原題 | Lee Chang-dong: The art of irony |
製作年 | 2022 |
製作国 | フランス・韓国 |
監督 | アラン・マザール |
脚本 | アラン・マザール |
撮影 | パク・ホンヨル |
出演 | イ・チャンドン、 ムン・ソングン、 ソル・ギョング、 ソン・ガンホ、 チョン・ドヨン、 ムン・ソリ |
映画とは人生という闇の中心へ繋がる通路のようなもの
イ・チャンドン監督のに魅せられたフランス人ドキュメンタリー監督による作品。
韓国社会とそこに生きる “人間” を深い視点で洞察し、静かに、だが強烈な描写で映し出すイ・チャンドン監督。
「ペパーミント・キャンディー」のように時間を遡りながら、イ・チャンドン監督自らが自身の哲学と作品に込められた想いを語る貴重な映画。
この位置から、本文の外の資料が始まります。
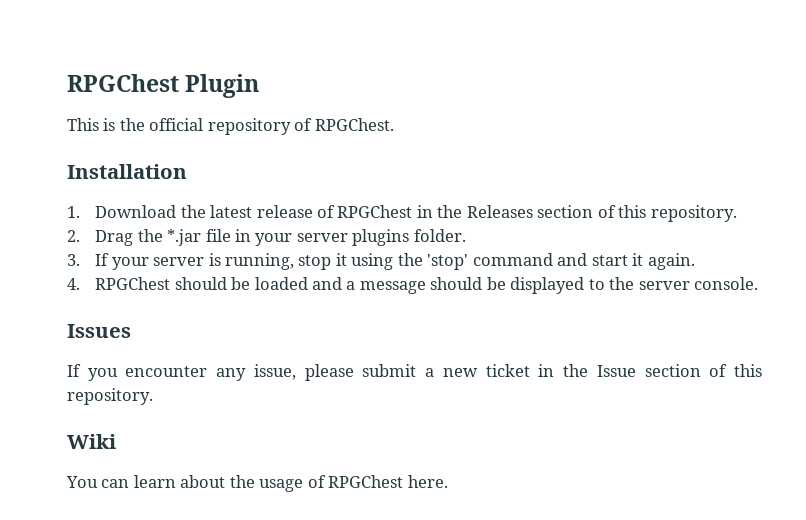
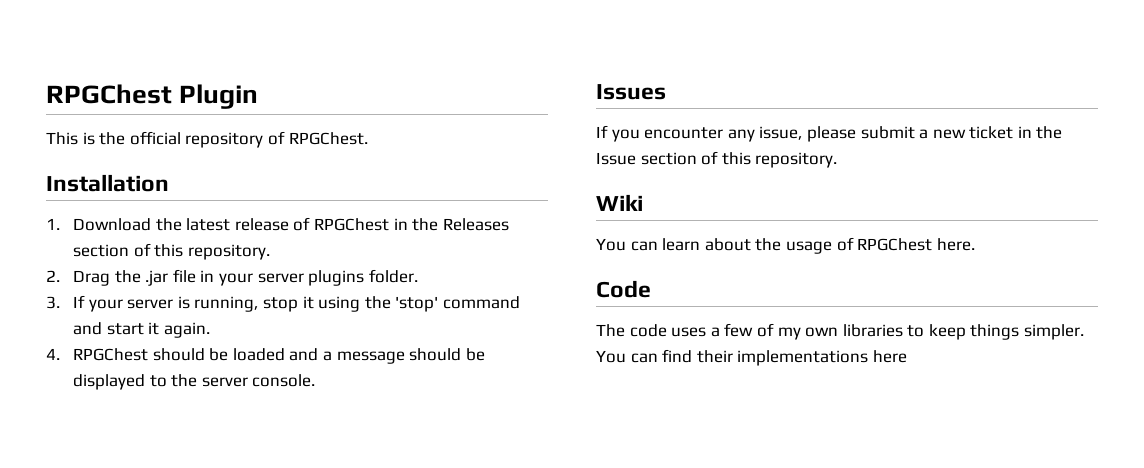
[167,229,202,246] *.jar -> [145,270,169,286] .jar
(448, 481) none -> [596,280,651,298] [596,323,1085,340] [596,349,907,366] // Code // The code uses a few of my own libraries to keep things simpler. You can find their implementations here

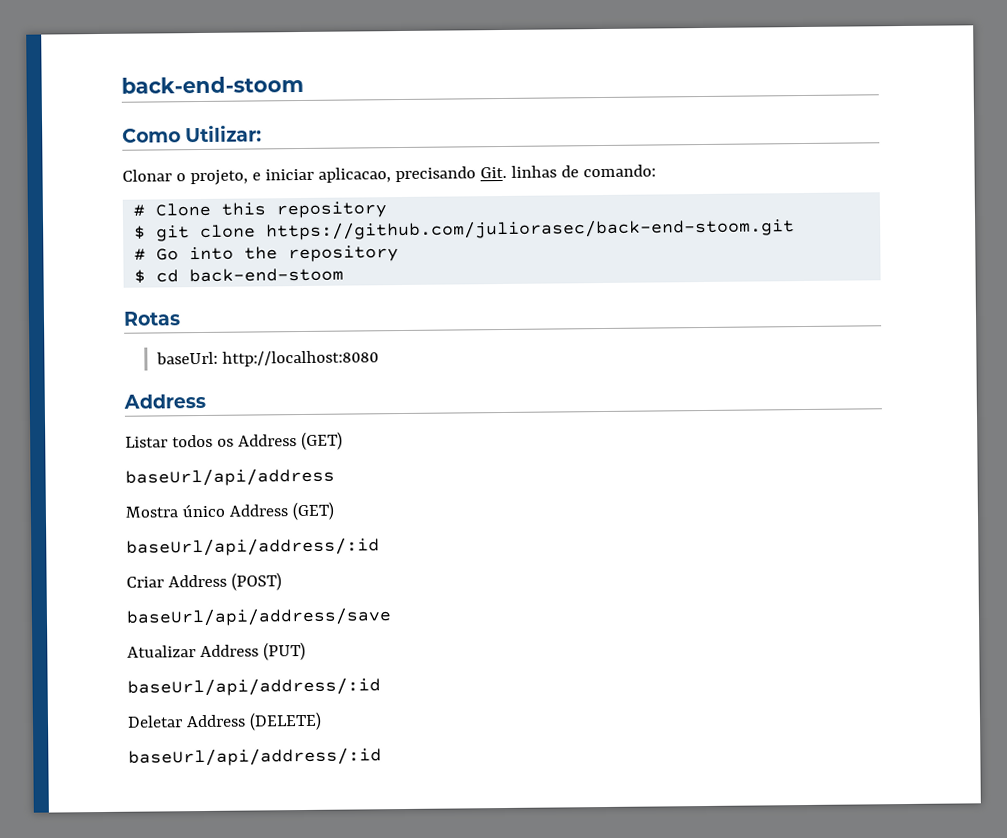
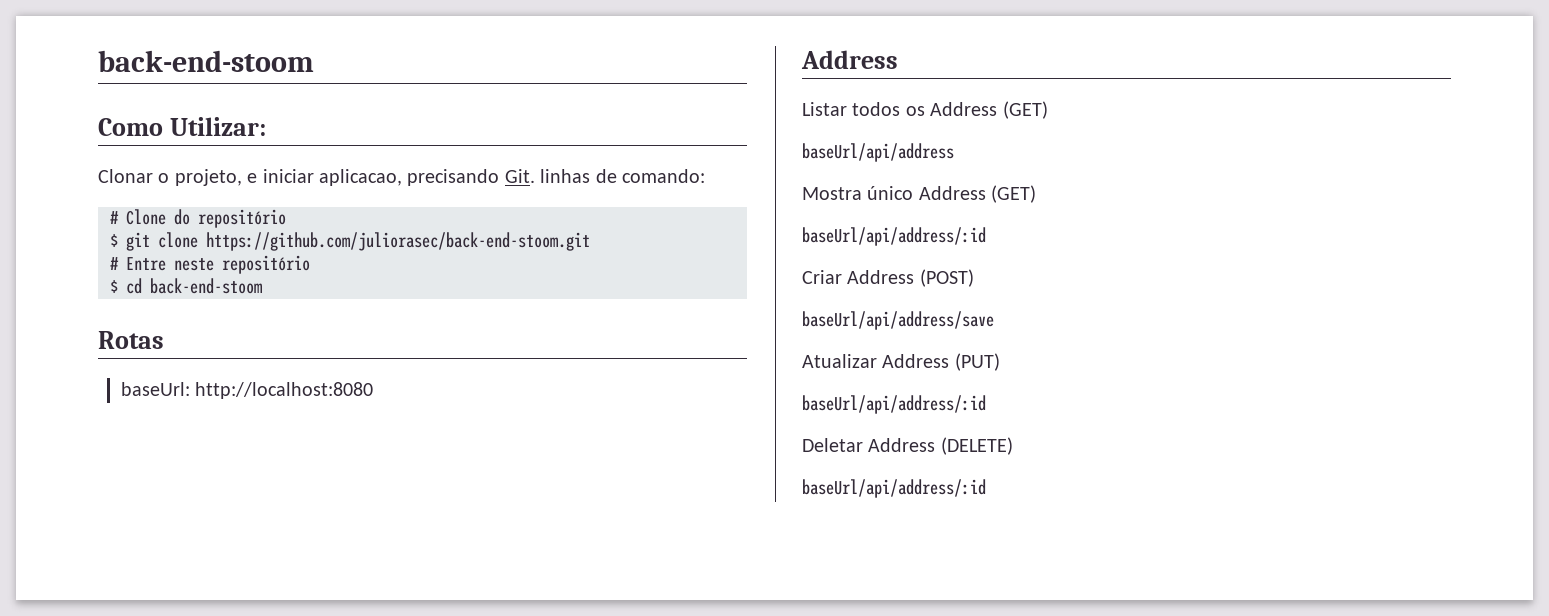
[221,201,388,219] this repository -> [174,209,286,228] do repositório
[156,245,400,263] Go into the repository -> [126,255,310,274] Entre neste repositório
一言一言に重みがあり、でも非常に分かりやすく、映画のみならず作家であり一流の文化人なんだと再認識。
すべての登場人物にはアイロニーがある
ここで言うアイロニーとは、「表面的な立ち居振る舞いによって本質を隠すこと」。
だから登場人物の行動の裏には一筋縄にはいかない複雑な境遇や自我だったり、無意識の “潜在的な意識” がある。
もしかしたらそれは一人の人間にあるのではなく、社会が生み出したものかもしれない。
イ・チャンドン監督にとって、
”人生は闇であり、映画はその闇を描く”
ということなのかもしれません。
コミュニケーションとは境界線を壊すこと。オアシスは境界についての映画。
もう一つのテーマは「コミュニケーション」。
「オアシス」でも
・健常者と障害者
・現実とファンタジー
・外見と心の美しさと醜悪さ
・倫理と非倫理
・外の世界と内の世界
・そして映画と現実
のように様々な境界が存在し、それらを常に問いかける。
どんな形であれ、人と人が出会い交流することで境界が変化し、良くも悪くも人の中に眠る “闇” もまた変化していく。
すべての作品で、そういうことを描きたかったのかもしれません。